By Spirent On September 6, 2012
Security
Security, ROI

The business case for testing your security solution

What is the cost of insecurity? Headlines and bottom lines.

In the last year alone the stories of high-profile security breaches included LinkedIn (6 million passwords compromised), Sutter Health ($1 billion class action lawsuit), and Sony ($24 billion in lost revenue).

But you don’t have to be a big name to become a target. In 2011, Symantec alone blocked more than 5.5 billion cyber-attacks. According to Kaspersky Lab, in 2011 an average of 108,035 cyber-attacks per hour (1800 a minute) were launched from 4,073,646 domains.

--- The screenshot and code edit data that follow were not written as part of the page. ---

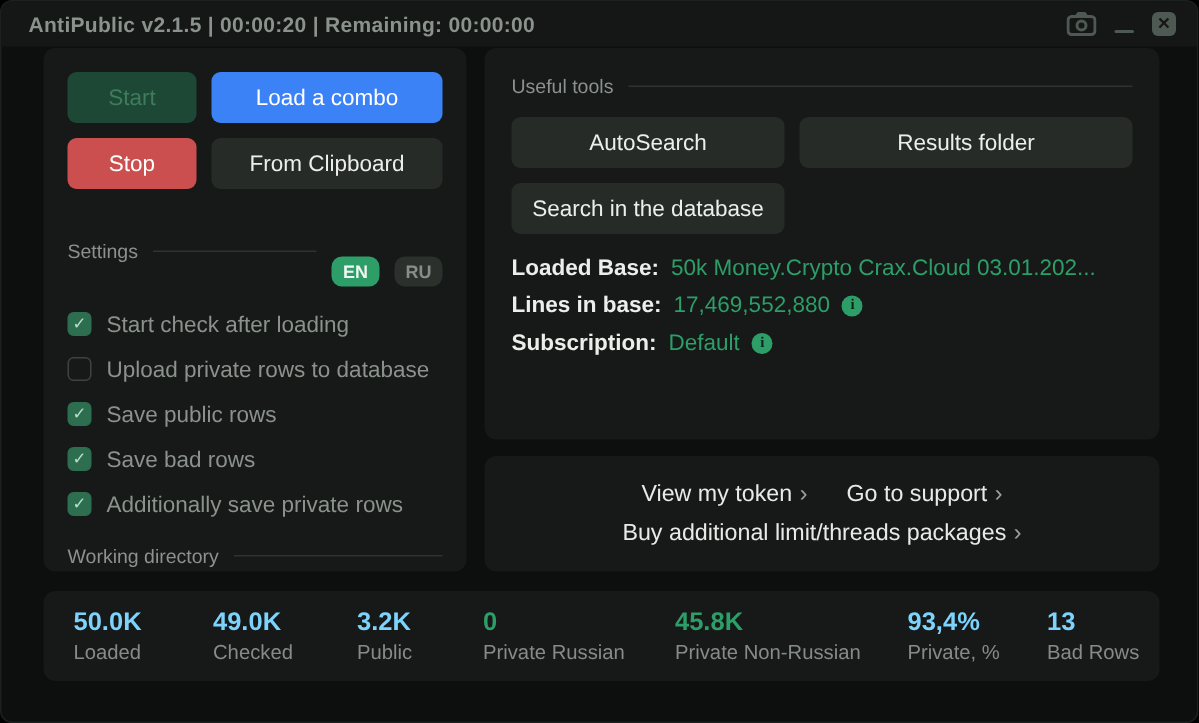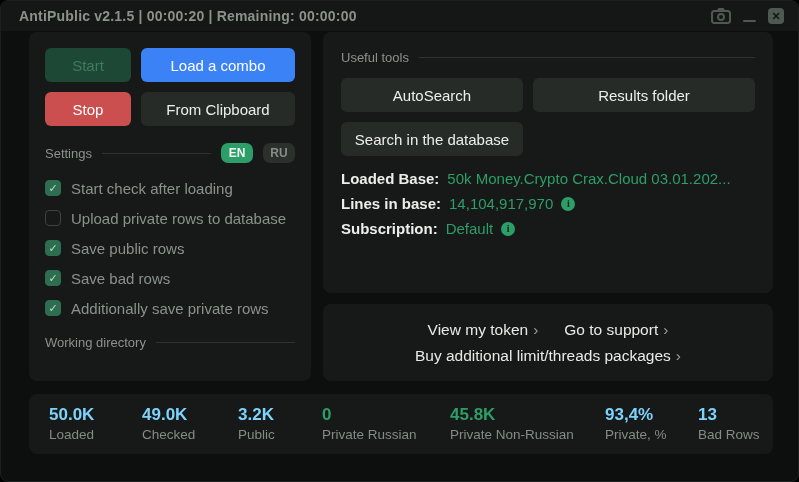--- a/index.html
+++ b/index.html
@@ -44,7 +44,7 @@
   .pill {
     min-width:32px; height:20px; padding:0 7px; border-radius:7px;
     display:flex; align-items:center; justify-content:center;
-    font-size:12px; font-weight:700; background:#2b302d; color:#878d89;
+    font-size:12px; font-weight:700; background:#2b302d; color:#878d89;margin-top:28px;
   }
   .pill.active { background:#2d9e68; color:#eef7f1; }
   .cb-list { margin-top:10px; }

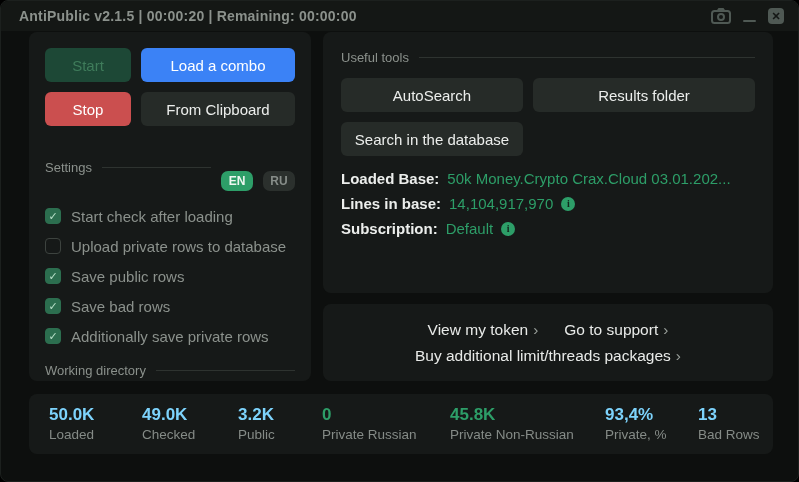--- a/index.html
+++ b/index.html
@@ -177,7 +177,7 @@
       </div>
       <div class="info-row">
         <span class="info-label">Lines in base:</span>
-        <span class="info-value">14,104,917,970</span>
+        <span class="info-value">17,469,552,880</span>
         <span class="info-icon">i</span>
       </div>
       <div class="info-row">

Holding the FortAnd the successful attacks are costly. Gartner estimates the low end of the range of hourly cost of downtime for computer networks at $42,000. For a financial services company that trades on Wall Street, the cost could be ten times that or more. Even a short outage can rack up significant costs. The loss of HIPPA data due to a breach has cost some companies as much as $1,000 per record in the resulting lawsuits.

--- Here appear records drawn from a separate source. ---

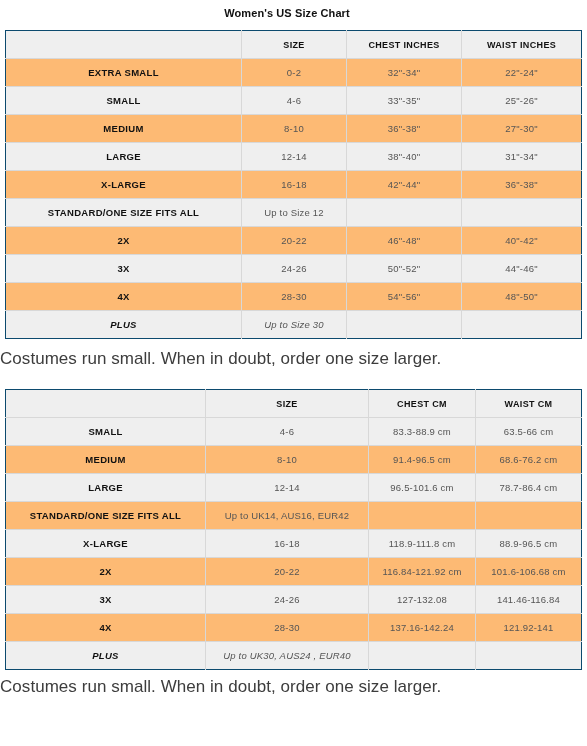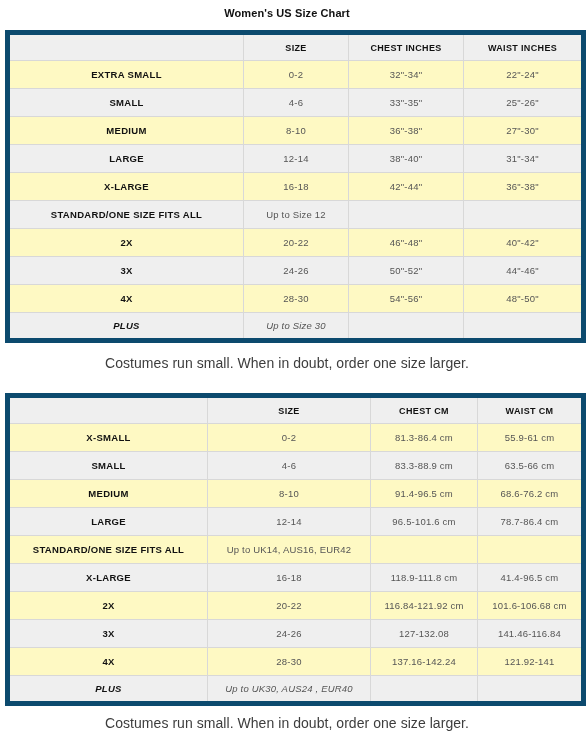--- a/index.html
+++ b/index.html
@@ -40,7 +40,7 @@
     width: 100%;
     border-collapse: collapse;
     table-layout: fixed;
-    border: 5px solid #0c4a6e;
+    border: 1px solid #0c4a6e;
   }
 
   table.size-table td,

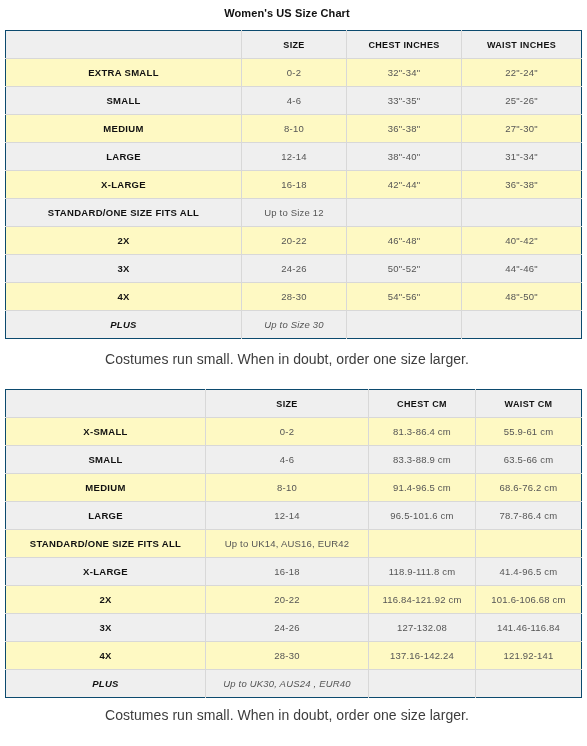--- a/index.html
+++ b/index.html
@@ -64,7 +64,7 @@
 
   
   tr.shade > td, tr.shade > th { background: #efefef; }
-  tr.plain > td, tr.plain > th { background: #fef9c3; }
+  tr.plain > td, tr.plain > th { background: #fdba74; }
 
   th.col-head {
     font-size: 9px;

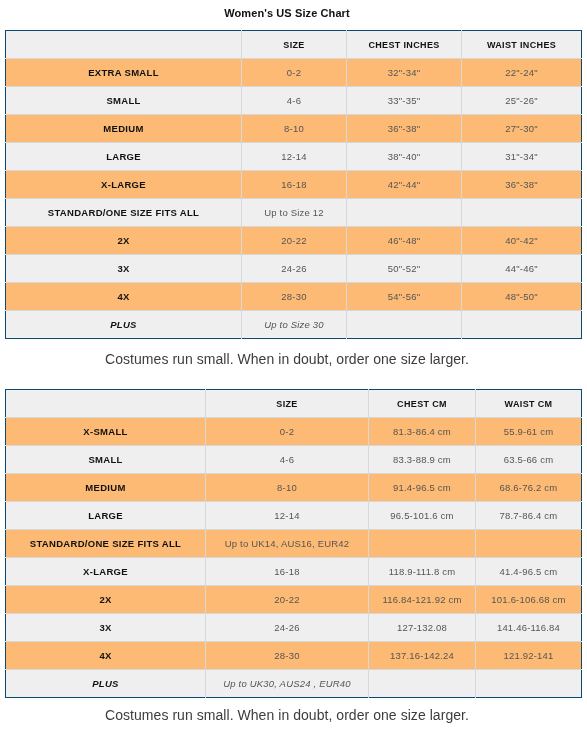--- a/index.html
+++ b/index.html
@@ -86,8 +86,7 @@
   }
 
   .footnote {
-    text-align: center;
-    font-size: 14px;
+    font-size: 17px;
     color: #3d3d3d;
     letter-spacing: 0.05px;
     line-height: 16px;

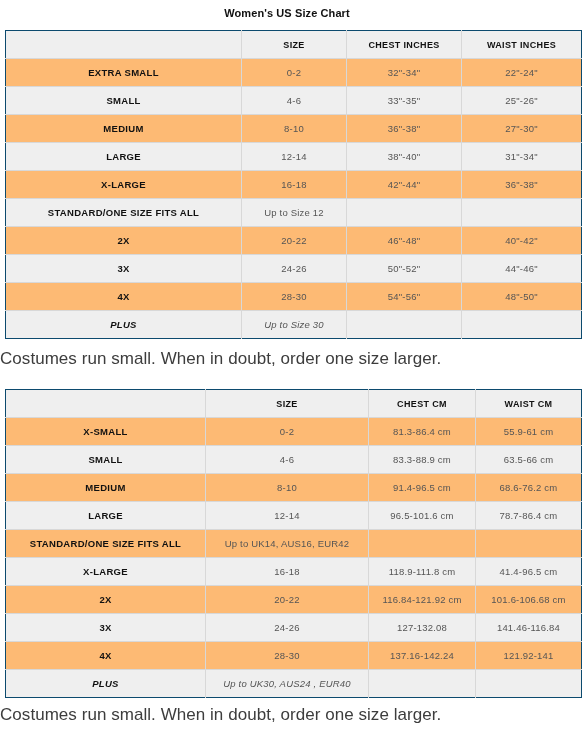--- a/index.html
+++ b/index.html
@@ -228,12 +228,6 @@
         </tr>
       </thead>
       <tbody>
-        <tr class="plain">
-          <td class="row-label">X-SMALL</td>
-          <td class="cell-val">0-2</td>
-          <td class="cell-val">81.3-86.4 cm</td>
-          <td class="cell-val">55.9-61 cm</td>
-        </tr>
         <tr class="shade">
           <td class="row-label">SMALL</td>
           <td class="cell-val">4-6</td>

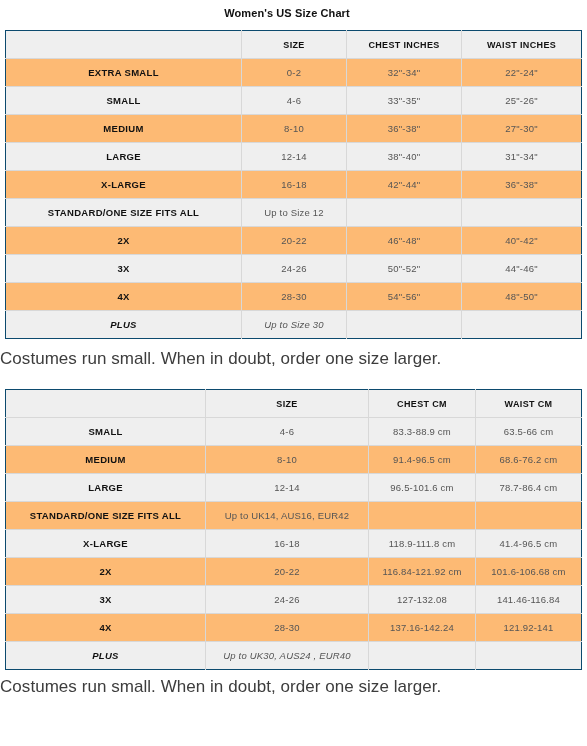--- a/index.html
+++ b/index.html
@@ -256,7 +256,7 @@
           <td class="row-label">X-LARGE</td>
           <td class="cell-val">16-18</td>
           <td class="cell-val">118.9-111.8 cm</td>
-          <td class="cell-val">41.4-96.5 cm</td>
+          <td class="cell-val">88.9-96.5 cm</td>
         </tr>
         <tr class="plain">
           <td class="row-label">2X</td>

In this brave new world, an unprotected enterprise won’t last a day, but what does an effective security solution cost? When it comes to security, ROI is calculated by comparing how much you spend to how much you can avoid losing, much like spending money on the legal department to reduce your liability. A good maximum budget for protection is thirty to forty percent of the anticipated cost of the loss, but the cost of a security solution typically falls well below the maximum.

But simply installing a security solution is no guarantee of protection against a breach. Most likely, all of the companies in the horror story headlines had some measure of security in place. However, those measures obviously proved insufficient to protect them from serious exposure and loss of revenue. How can you assure yourself and the stakeholders in your organization that your security performs as it should?
Two essential elements apply when acquiring and deploying a security solution. Regarding vendors and their claims—trust but verify. When it comes to verifying the efficacy of a solution—use a test platform with the power to achieve test realism.

Testing is the key to effective security, but inadequate testing causes more problems than not testing by creating a false sense of security. A test platform with the power to create test realism and the use of industry best-practices, developed over time through experience and expertise, allow organizations to test and deploy security solutions with confidence.